After locating the line that holds "none -> [14,439,509,490]", copy that line and all that follow it word for word through the end of the data, with no pictures.

Items listed in a dataset:
--*--

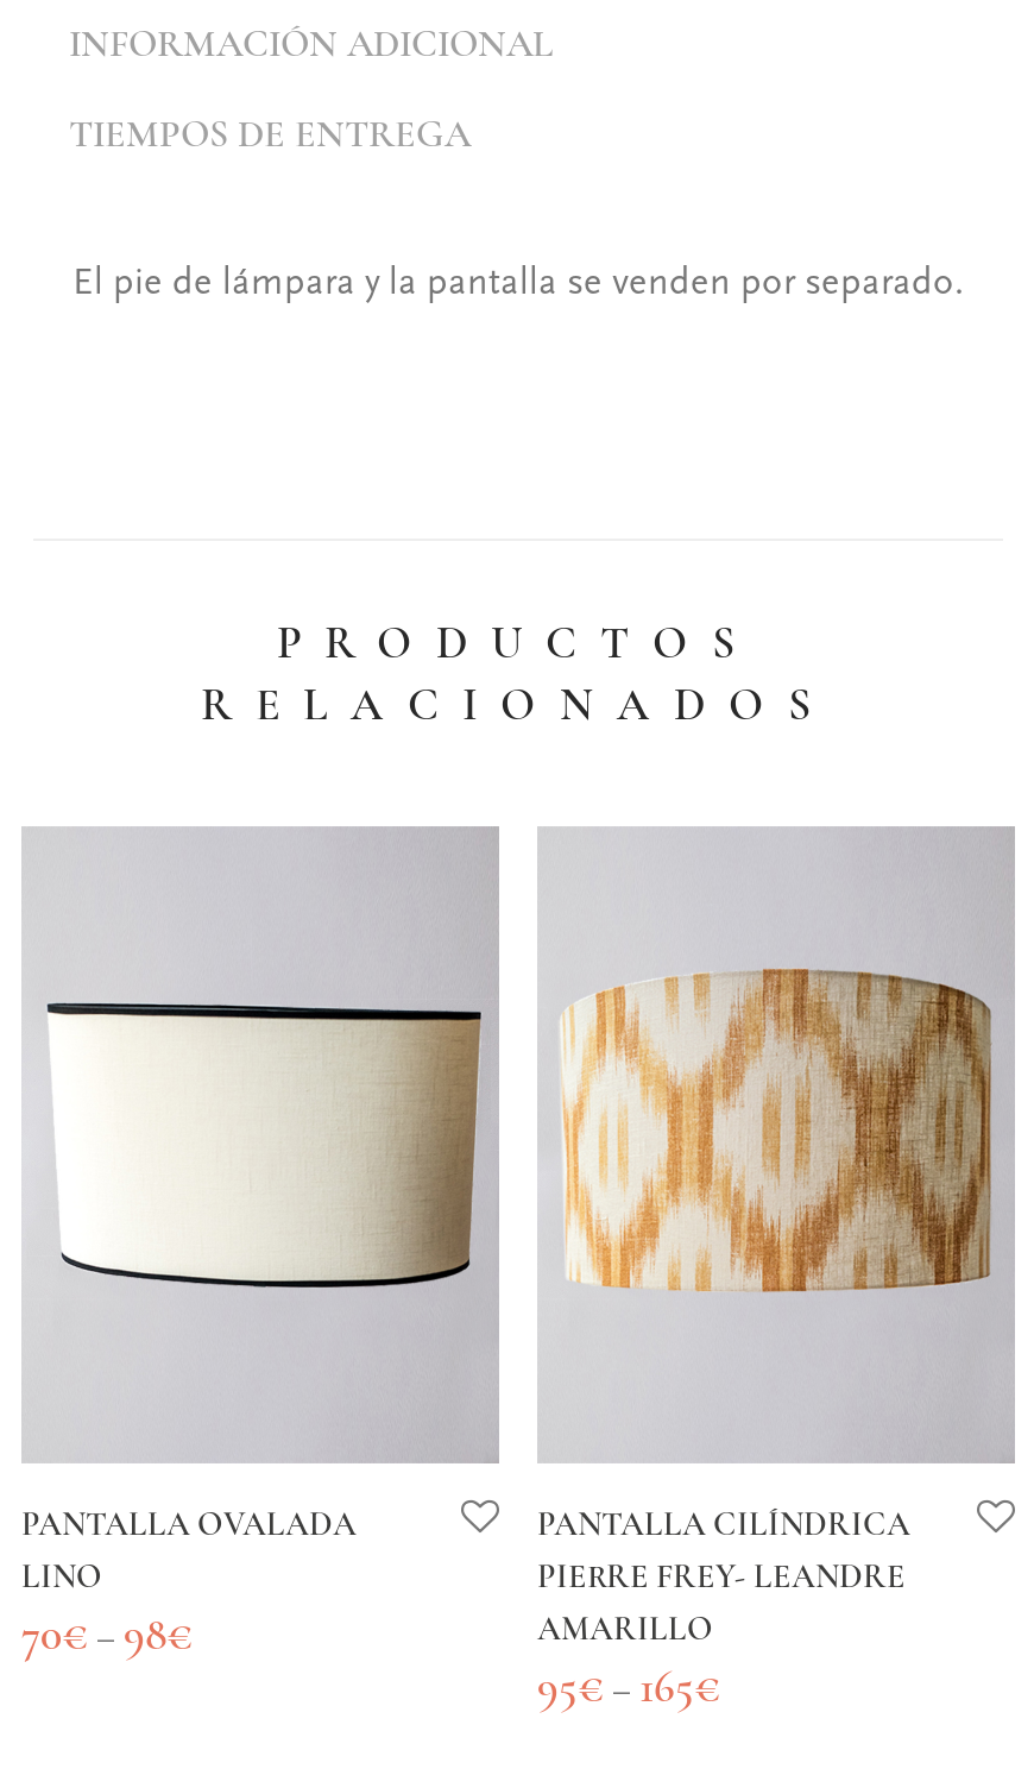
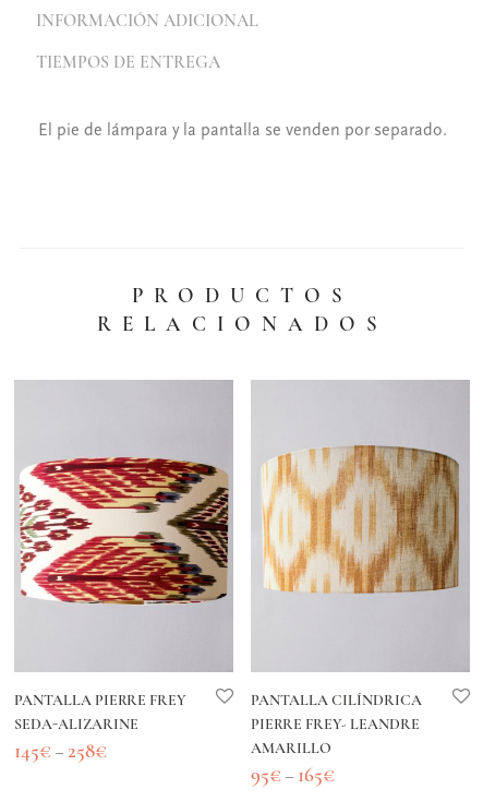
[33,995,490,1316] [image] -> [19,456,229,606] [image]
[21,1504,357,1661] PANTALLA OVALADA | LINO | 70€– 98€ -> [14,691,186,763] PANTALLA PIERRE FREY | SEDA-ALIZARINE | 145€– 258€

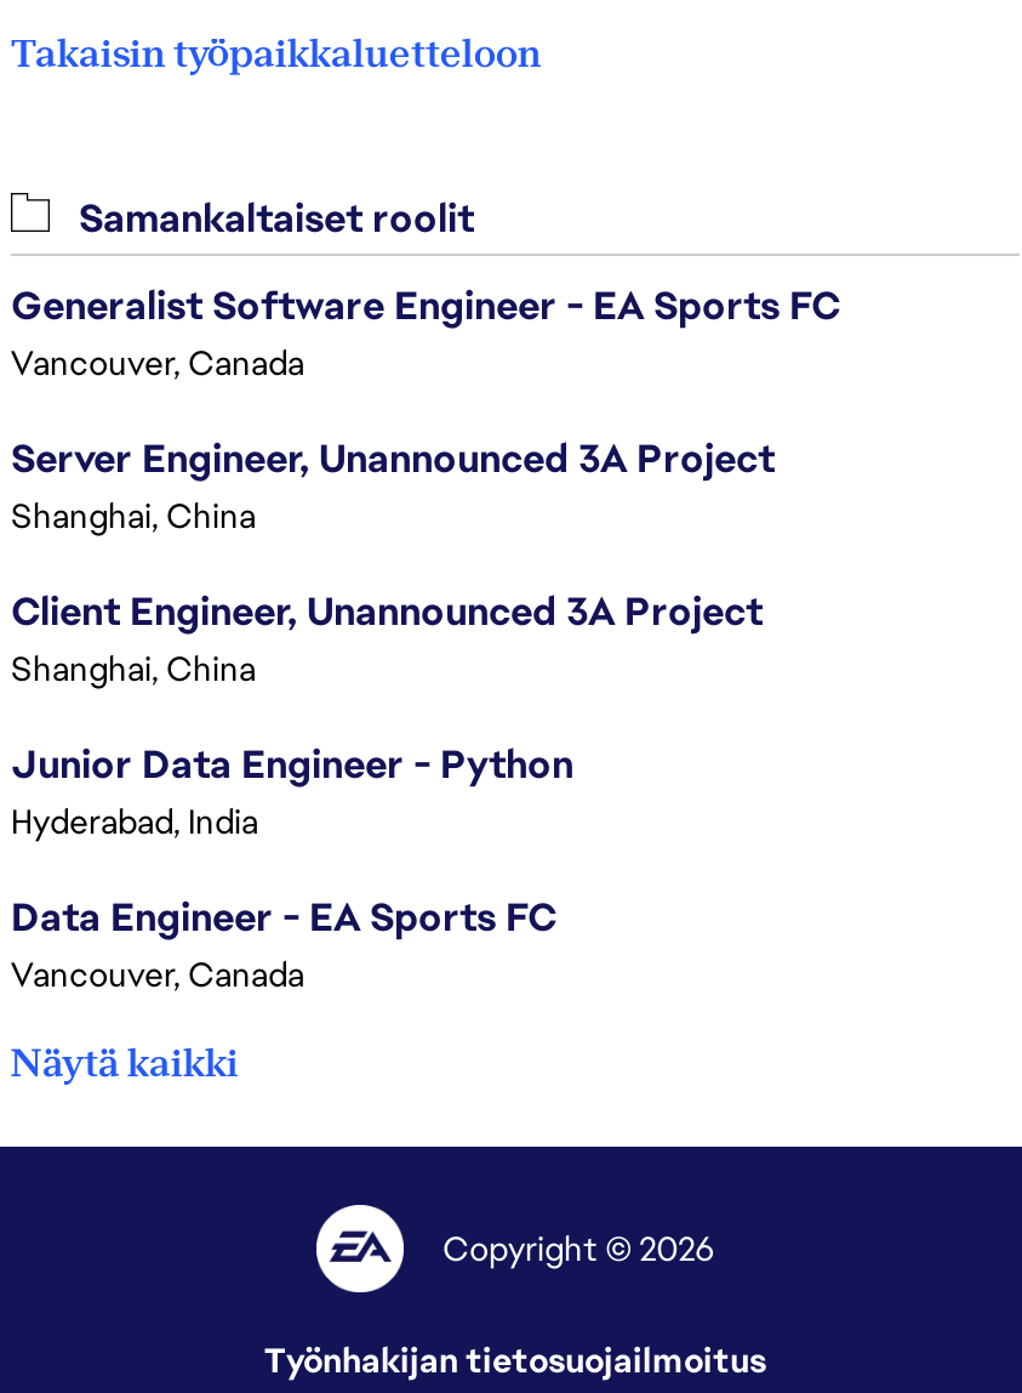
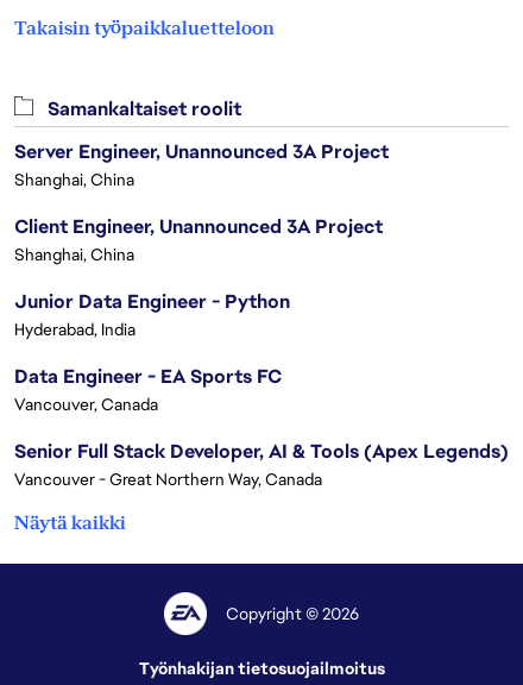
[11,280,840,385] Generalist Software Engineer - EA Sports FC | Vancouver, Canada -> none
moved [11,433,775,996] -> [14,139,389,415]: Server Engineer, Unannounced 3A Project | Shanghai, China | Client Engineer, Unannounced 3A Project | Shanghai, China | Junior Data Engineer - Python | Hyderabad, India | Data Engineer - EA Sports FC | Vancouver, Canada
none -> [14,439,509,490] Senior Full Stack Developer, AI & Tools (Apex Legends) | Vancouver - Great Northern Way, Canada

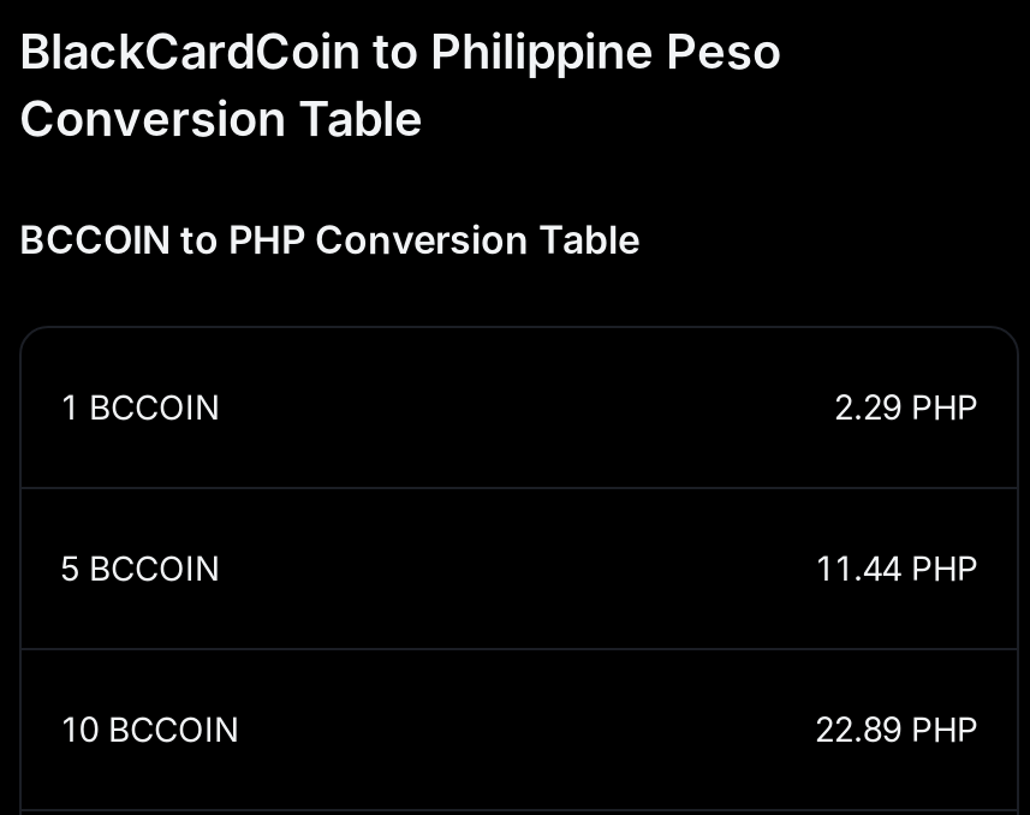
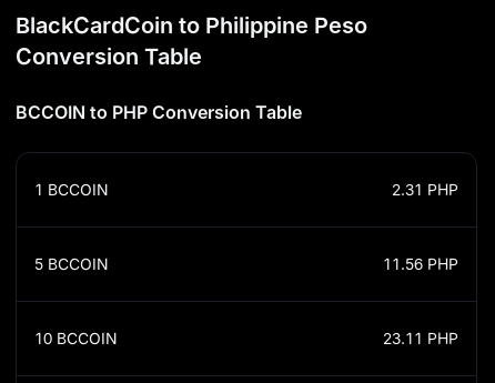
[834,386,978,427] 2.29 PHP -> [392,180,458,199] 2.31 PHP
[815,547,978,588] 11.44 PHP -> [383,254,458,273] 11.56 PHP
[815,708,978,749] 22.89 PHP -> [383,329,458,347] 23.11 PHP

--*--

* Exercise response
none -> [14,439,509,490] Senior Full Stack Developer, AI & Tools (Apex Legends) | Vancouver - Great Northern Way, Canada

[834,386,978,427] 2.29 PHP -> [392,180,458,199] 2.31 PHP
[815,547,978,588] 11.44 PHP -> [383,254,458,273] 11.56 PHP
[815,708,978,749] 22.89 PHP -> [383,329,458,347] 23.11 PHP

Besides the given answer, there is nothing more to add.